-- Exercise requirements --
With the pictures left out, restate exactly the part below that opens with the line containing "font-style: none ->" and closes with the line containing "text-decoration: none ->".

-- Records provided --
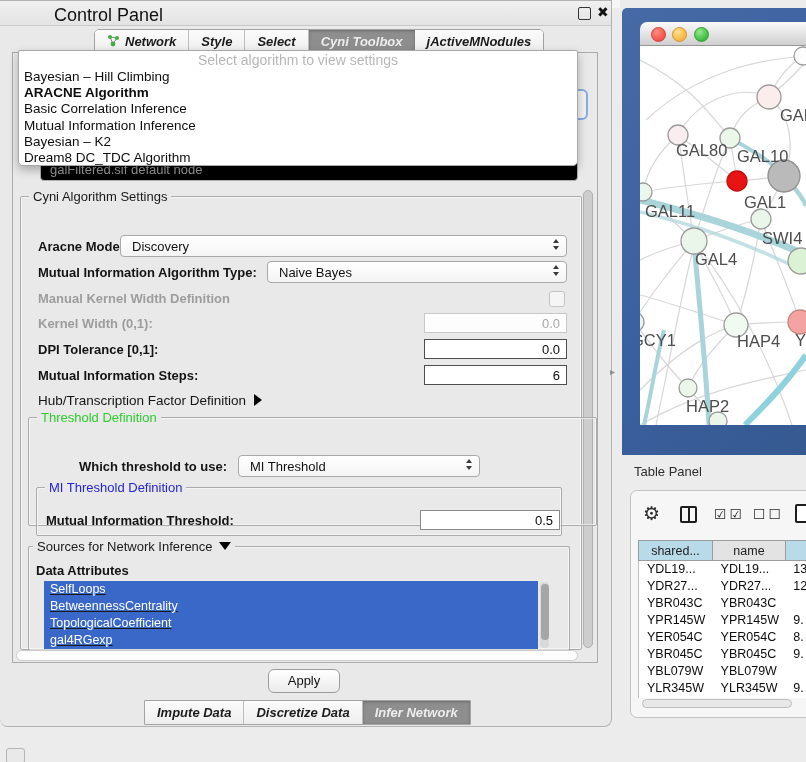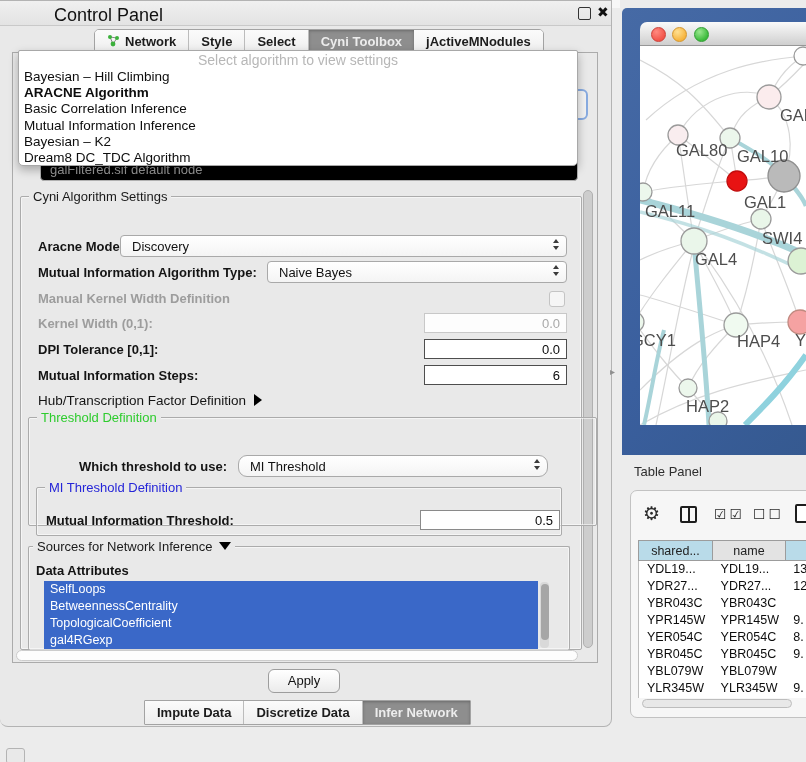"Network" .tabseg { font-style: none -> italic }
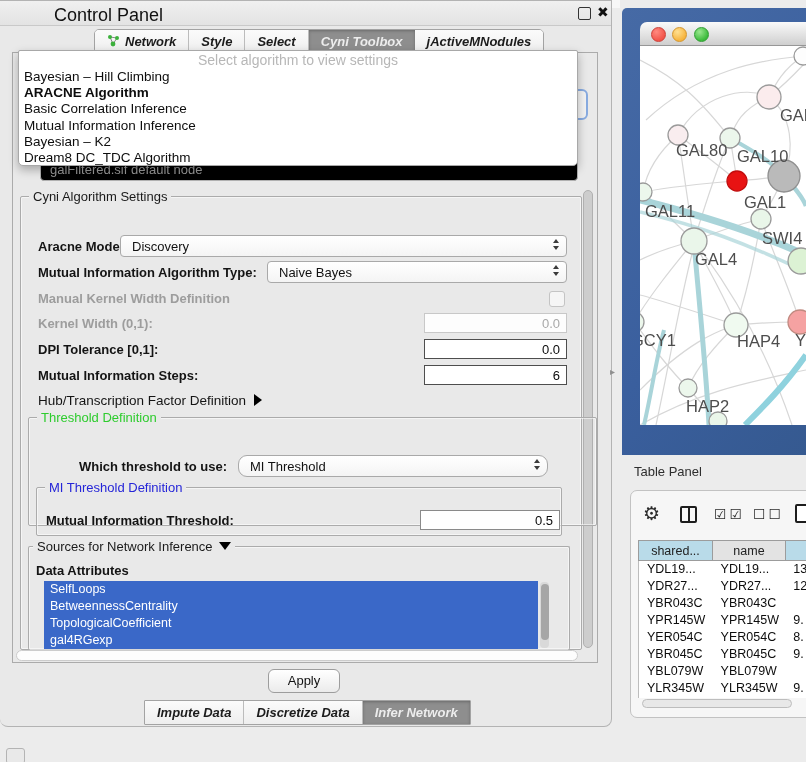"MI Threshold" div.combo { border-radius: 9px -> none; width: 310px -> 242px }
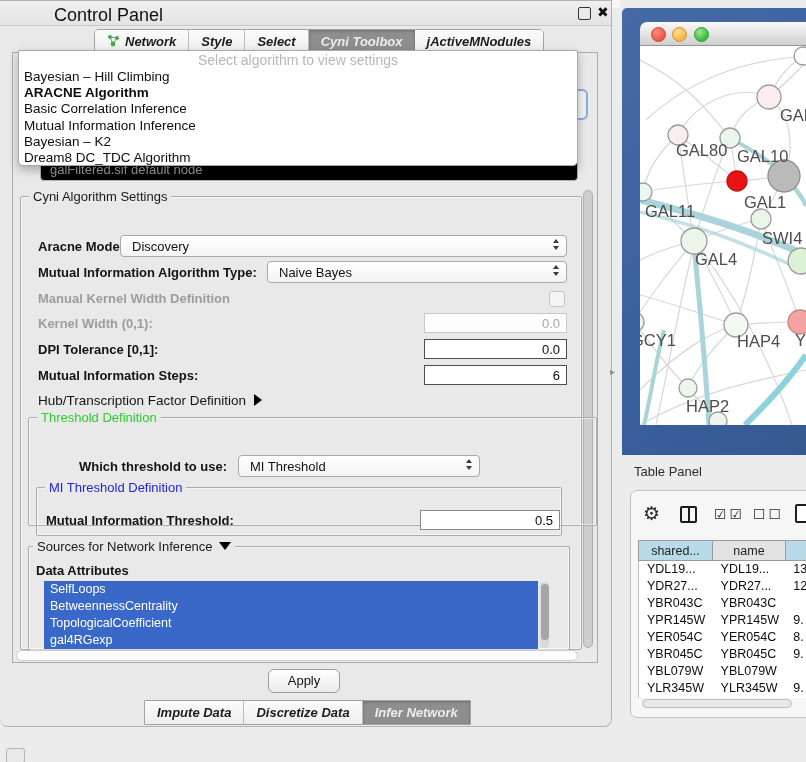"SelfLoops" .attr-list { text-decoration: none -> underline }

--

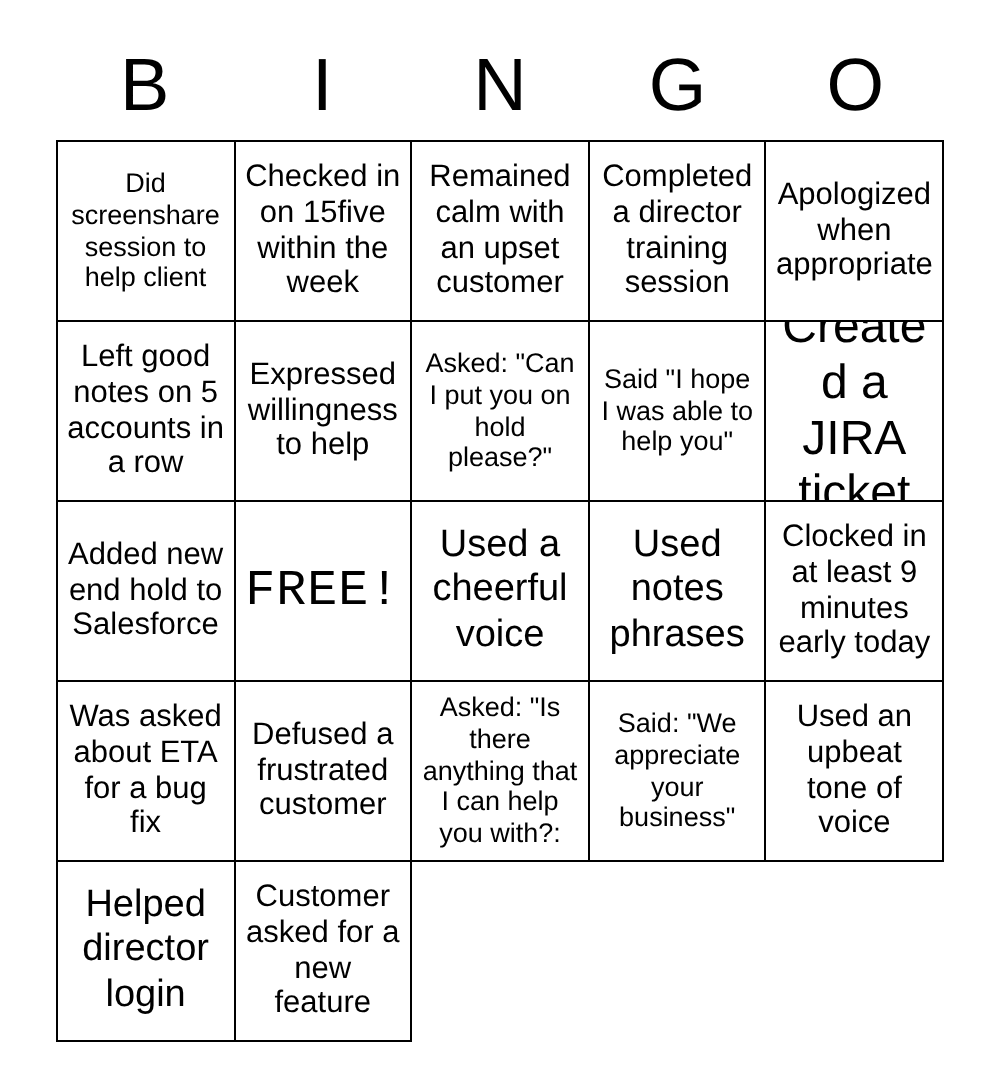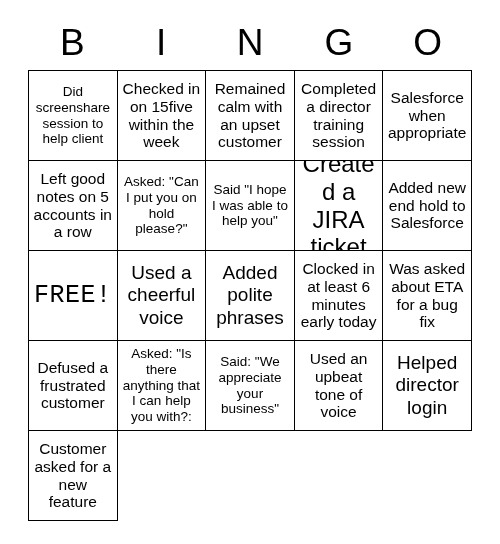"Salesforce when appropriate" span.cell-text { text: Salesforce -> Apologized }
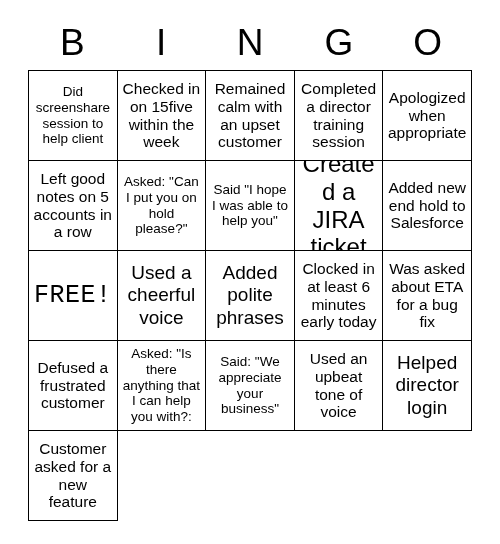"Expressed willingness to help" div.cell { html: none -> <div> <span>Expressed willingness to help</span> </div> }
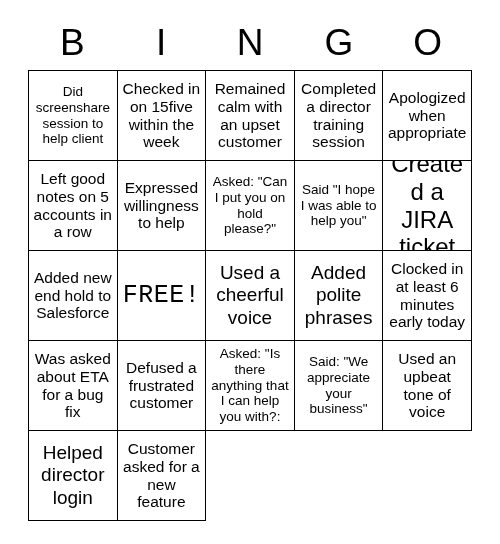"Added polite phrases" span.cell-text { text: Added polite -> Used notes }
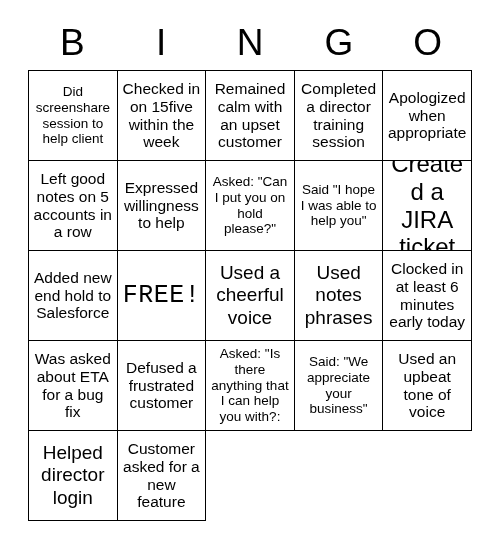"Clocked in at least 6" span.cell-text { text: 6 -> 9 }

-- Problem solution --
"Network" .tabseg { font-style: none -> italic }
"MI Threshold" div.combo { border-radius: 9px -> none; width: 310px -> 242px }
"SelfLoops" .attr-list { text-decoration: none -> underline }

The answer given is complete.